En application de l’article 700 du code de procédure civile, la partie tenue aux dépens ou qui perd son procès est condamnée à payer à l’autre partie la somme qu’il détermine, au titre des frais exposés et non compris dans les dépens. Dans tous les cas, le juge tient compte de l’équité ou de la situation économique de la partie condamnée.
page /
A ce titre, Madame [L] [F], qui supporte les dépens, sera condamnée au paiement de la somme de 300,00 euros, au bénéfice de la SCI CGP.

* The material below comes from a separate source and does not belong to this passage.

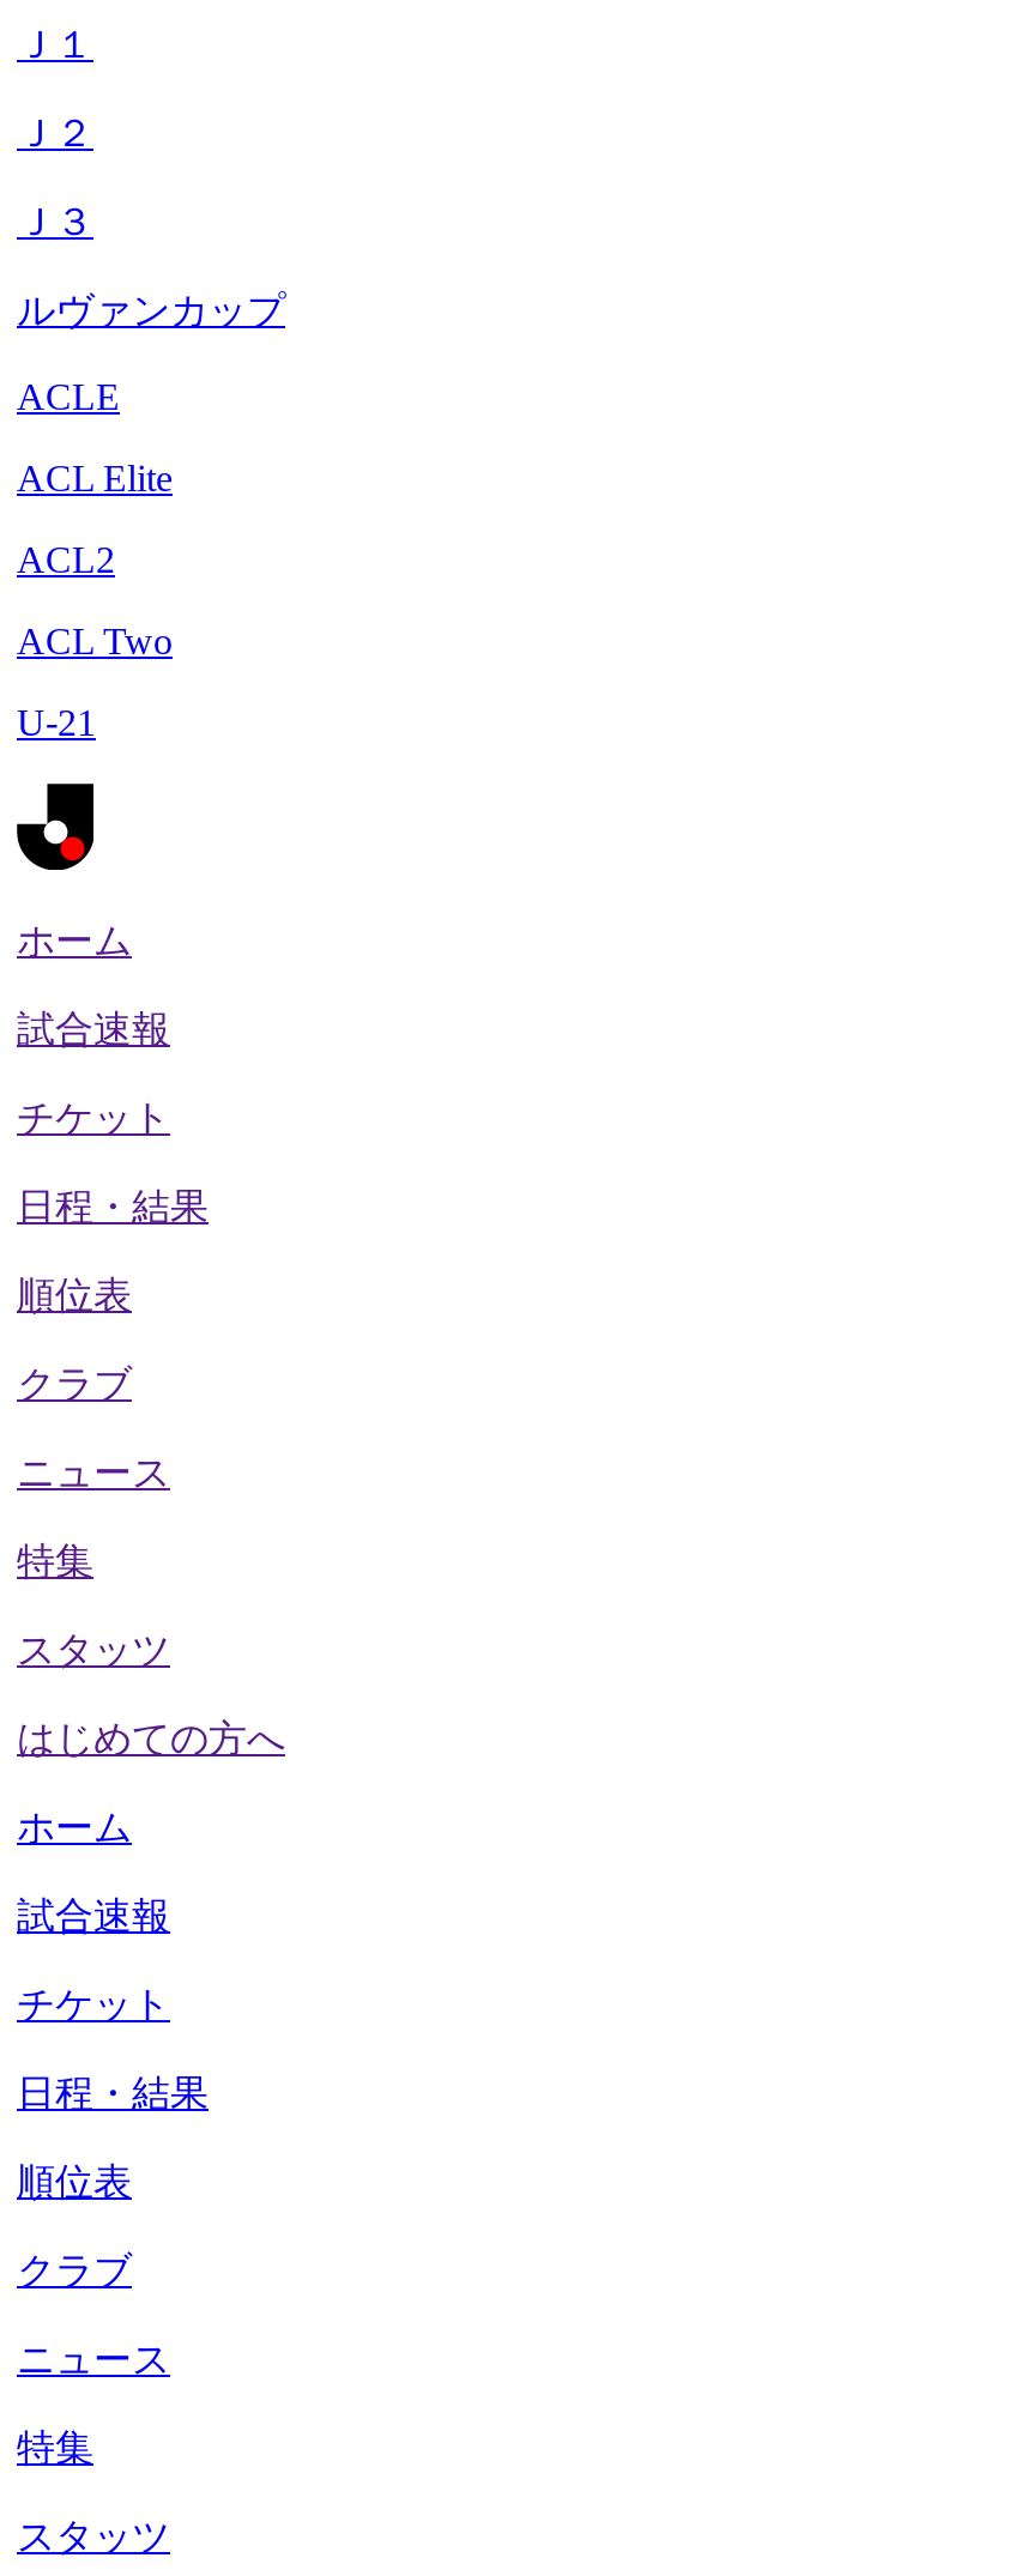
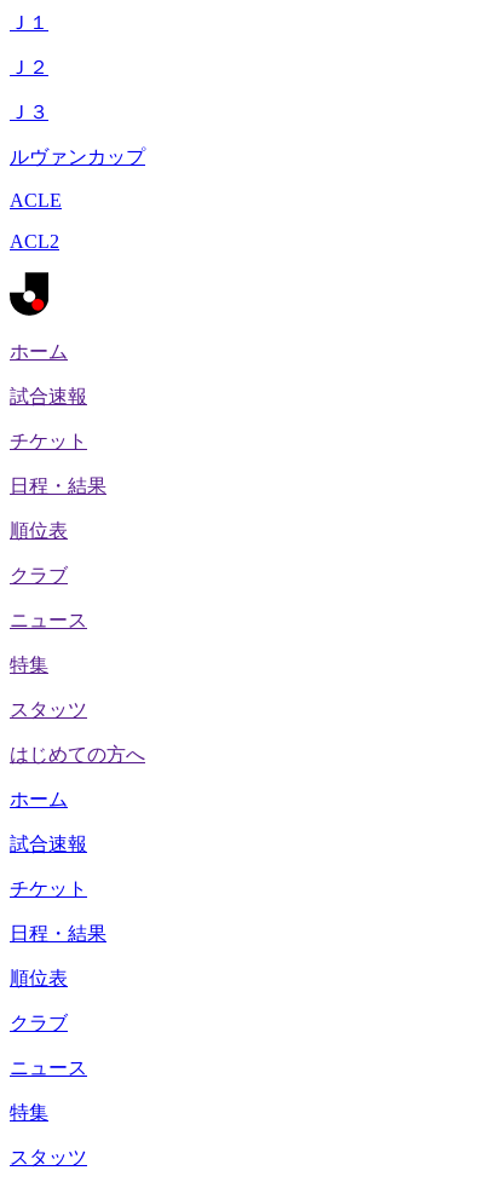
[17,458,173,498] ACL Elite -> none
[17,621,173,743] ACL Two | U-21 -> none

La présente décision est de droit assortie de l’exécution provisoire.
PAR CES MOTIFS
Le Juge des contentieux de la protection, statuant par décision mise à disposition au greffe, réputée contradictoire et en premier ressort ;
CONSTATE la résiliation du bail conclu entre la SCI CGP et Madame [L] [F] concernant le logement situé [Adresse 8] à COMMENTRY (03600), ce à compter du 1er juillet 2024 ;
DIT qu’à défaut pour Madame [L] [F] d’avoir volontairement quitté le logement deux mois après la signification du commandement d’avoir à libérer les lieux, il sera procédé à son expulsion et à celle de tous occupants de son fait, avec l’assistance de la force publique et d’un serrurier, si besoin est, et au transport des meubles laissés dans les lieux aux frais de l’expulsée dans tel garde-meuble désigné par cette dernière ou à défaut par la bailleresse ;
CONDAMNE Madame [L] [F] à payer à la SCI CGP la somme de 3 329,00 euros (trois mille trois cent vingt neuf euros) au titre des loyers et charges arrêtés au 1er juillet 2024, avec intérêts au taux légal à compter du 30 avril 2024 sur la somme de 2 253,99 euros et à compter du présent jugement pour le surplus ;
CONDAMNE Madame [L] [F] à payer à la SCI CGP une indemnité d’occupation égale au montant des loyers et charges qui auraient été dus en cas de non-résiliation du bail, ce à compter de la date de résiliation du bail et jusqu’au jour de la libération totale des lieux ;
DIT que l’indemnité d’occupation sera due au pro-rata temporis et payable à terme et au plus tard le 5 du mois suivant ;
DIT que la SCI CGP sera autorisée à indexer le loyer conformément aux dispositions contractuelles ;
DIT que la SCI CGP sera autorisée à obtenir remboursement des charges locatives au sens de l’article 23 de la loi de 1989 ;
REJETTE tous les autres chefs de demande ;
CONDAMNE Madame [L] [F] à verser à la SCI CGP la somme de 300,00 euros (trois cents euros) en application de l’article 700 du code de procédure civile, au titre des frais exposés et non compris dans les dépens ;
CONDAMNE Madame [L] [F] aux dépens de l’instance, en ce compris notamment les frais du commandement de payer visant la clause résolutoire, les frais de son assignation et les frais de signification de la présente décision ;
RAPPELLE que la présente décision est assortie de droit de l’exécution provisoire ;
Le présent jugement, prononcé à la date indiquée en tête des présentes, est signé par le juge présidant l’audience qui l’a rendu et le greffier.